I feel that the sun is rising. I have made more coffee. It burns in the gut, in the kitchen.

I move from the couch. I am little but a shadow

I feel that everything is a matter of because, because John and I talk on the phone but it is mostly trying to understand.

Now we’re eating ourselves and the star chart moves and everything seems to be curving around what I want, but I can’t find my way to it.

The main-sequence chart. Are we on the main sequence?

We’re dim.

I’m the center of the room.

I’m fixed. I’m not fixed: I careen.

I’ve been still for too long.

What was I thinking?

I was thinking about the scroll. But scrolls end in circles.

Clothing tags. Toe tags. Taglines.

All seems to move except for me, and yet I feel that I’m in motion. I vibrate against you.

I’m spinning. I’m spinning. John, I’m spinning.

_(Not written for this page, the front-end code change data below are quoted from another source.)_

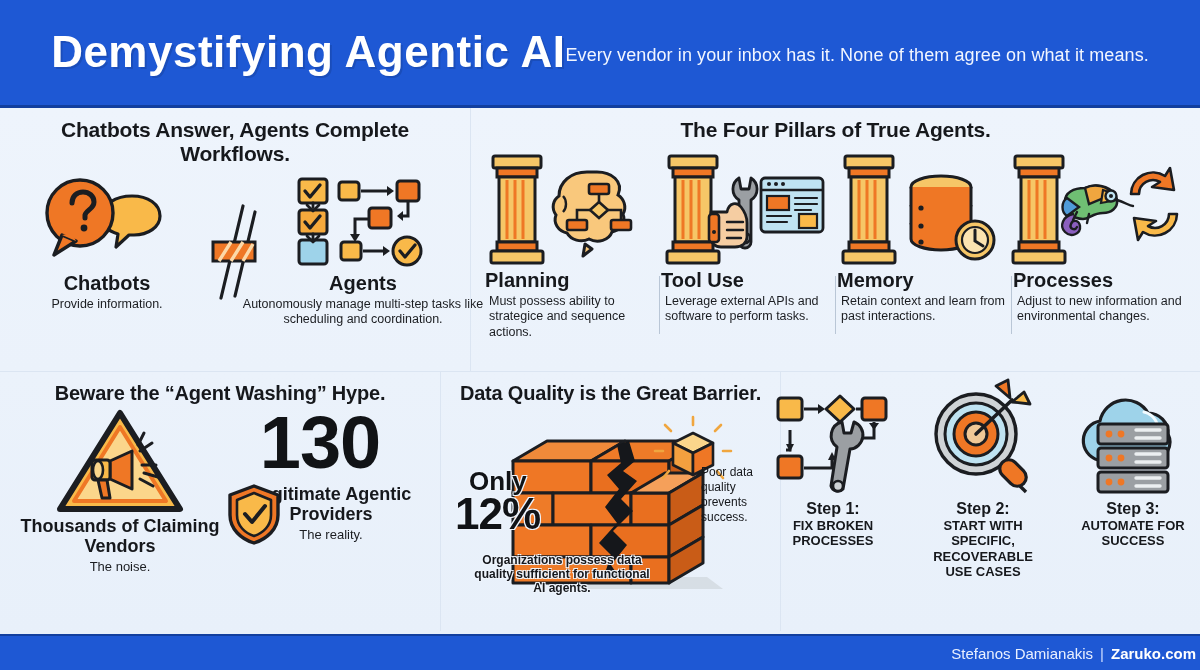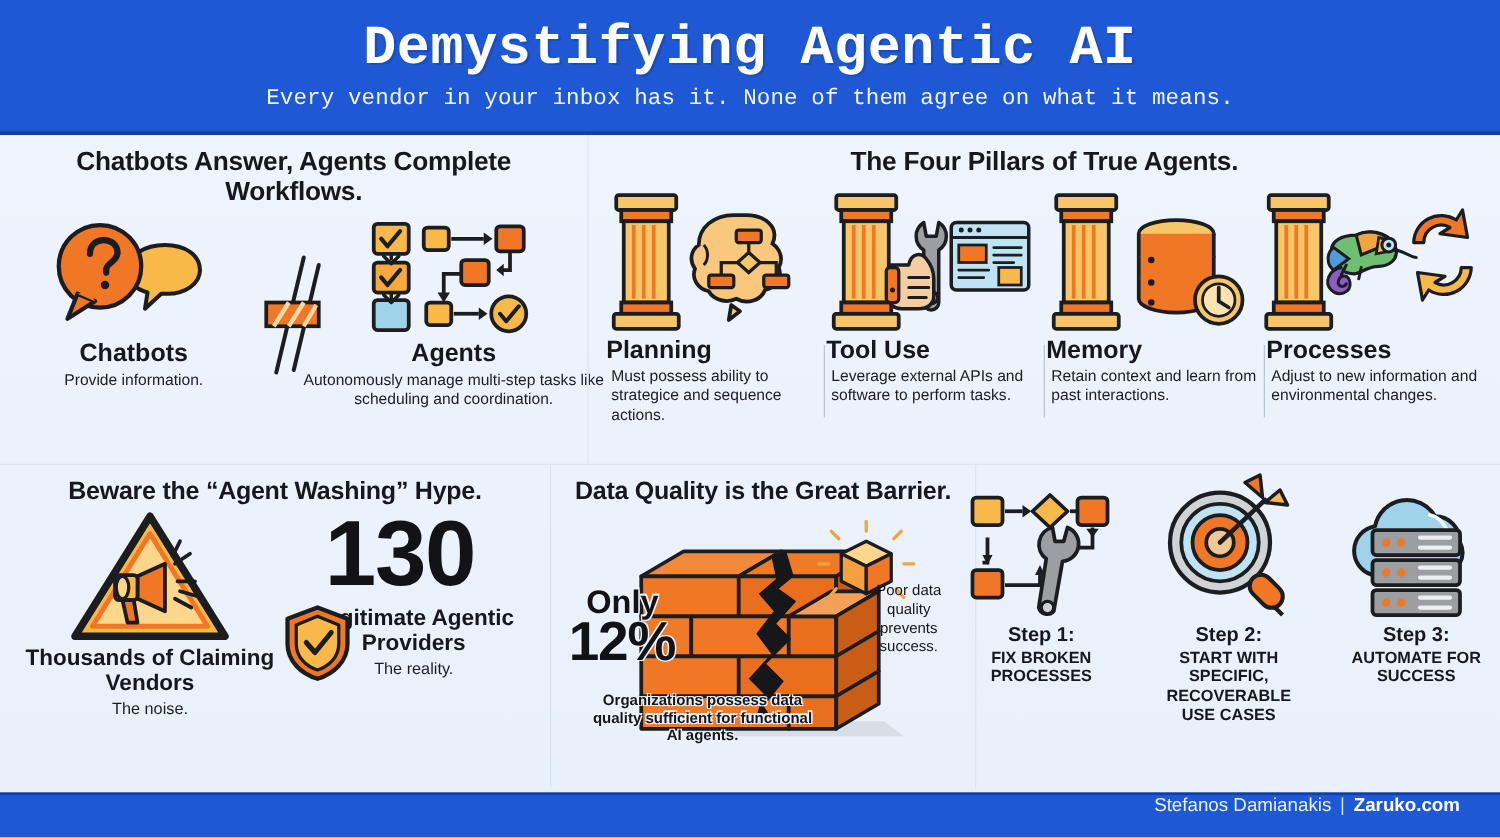"Demystifying Agentic AI" .header { flex-direction: column -> row; font-family: Liberation Mono, monospace -> none }
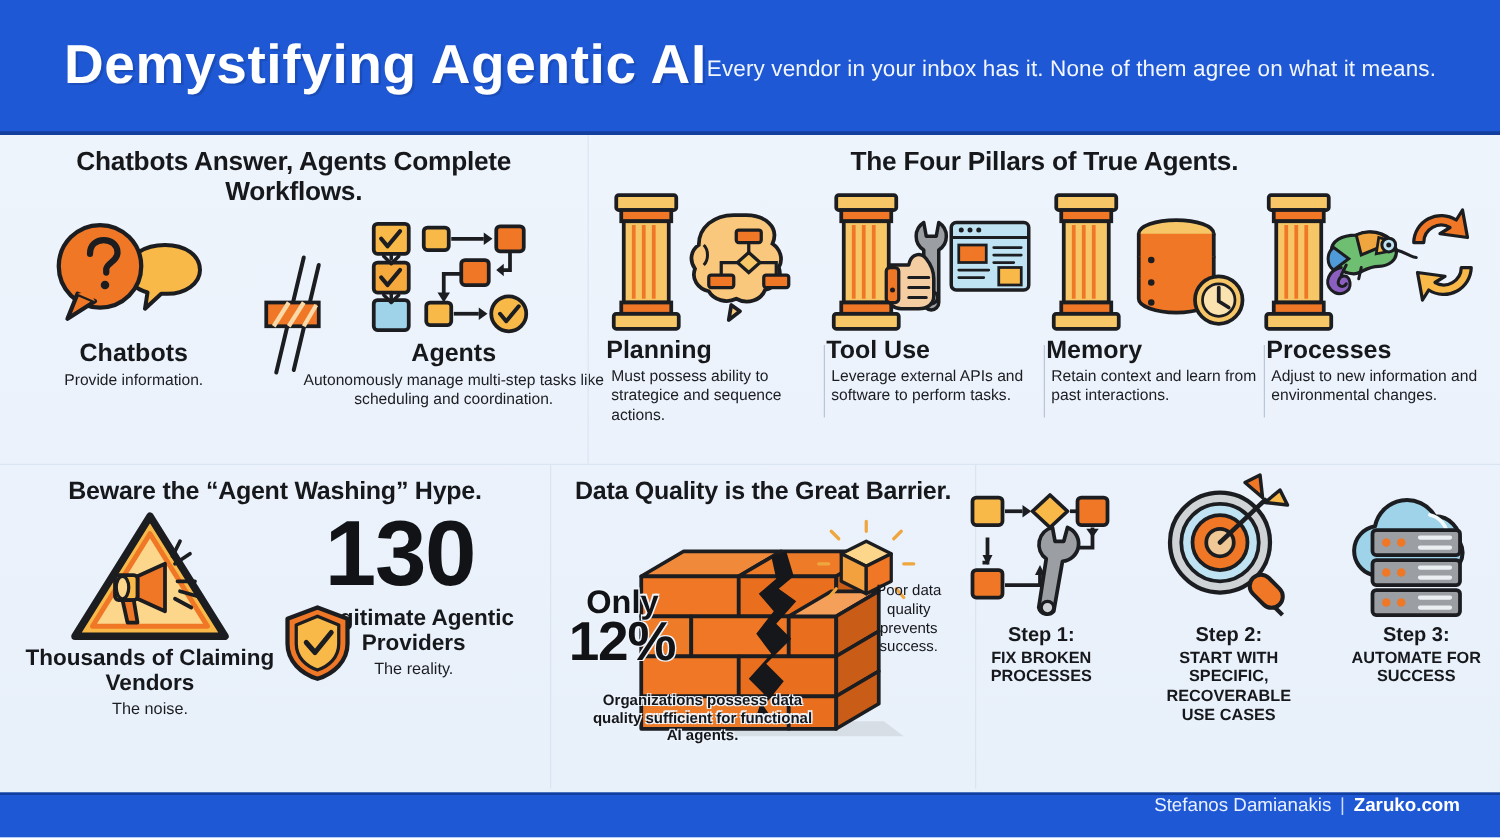"Poor data quality prevents success." .dq-side { left: 236px -> 252px; text-align: center -> none }
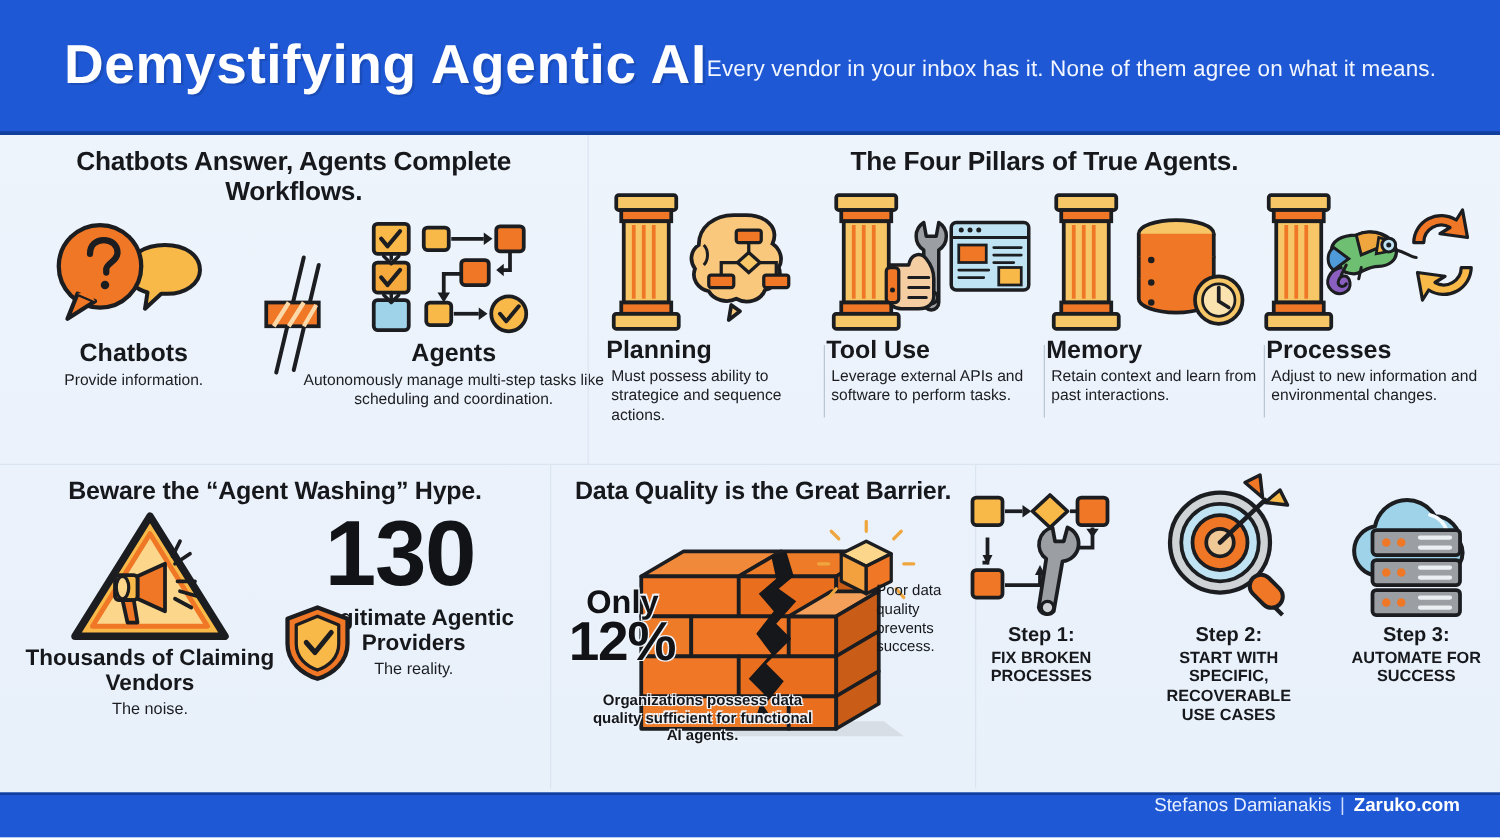"Stefanos Damianakis" .footer { align-items: flex-start -> center; padding-right: 32px -> 4px }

I’m spinning. I’m spinning.

I’m spinning. I collapse.

There are binary companions we never see.

Like black holes.

When a body crosses the event horizon surrounding a black hole, it shifts to red.

The body’s redshift is its infinite gravitational lensing.

I walk down the street without feeling. I always move without feeling.

It is something I will.

So oblivion is a verb.

Redshift.

I think the pharmacist feels me. He anticipates my needs.

Can I help you?

No, you can’t. I’m here again. You’re in my periphery, so I see you.

You see me. You look concerned.

Are you sure I can’t help you?

Actually, no.

The modern value of the limit of white dwarfs was first published in a paper:

“The Maximum Mass of Ideal White Dwarfs.”

Can you explain that?

I stand in the diet aisle. Hydroxycut. Lipozene. alli. EAC. Metabolife. Sensa. ReNew. Natrol.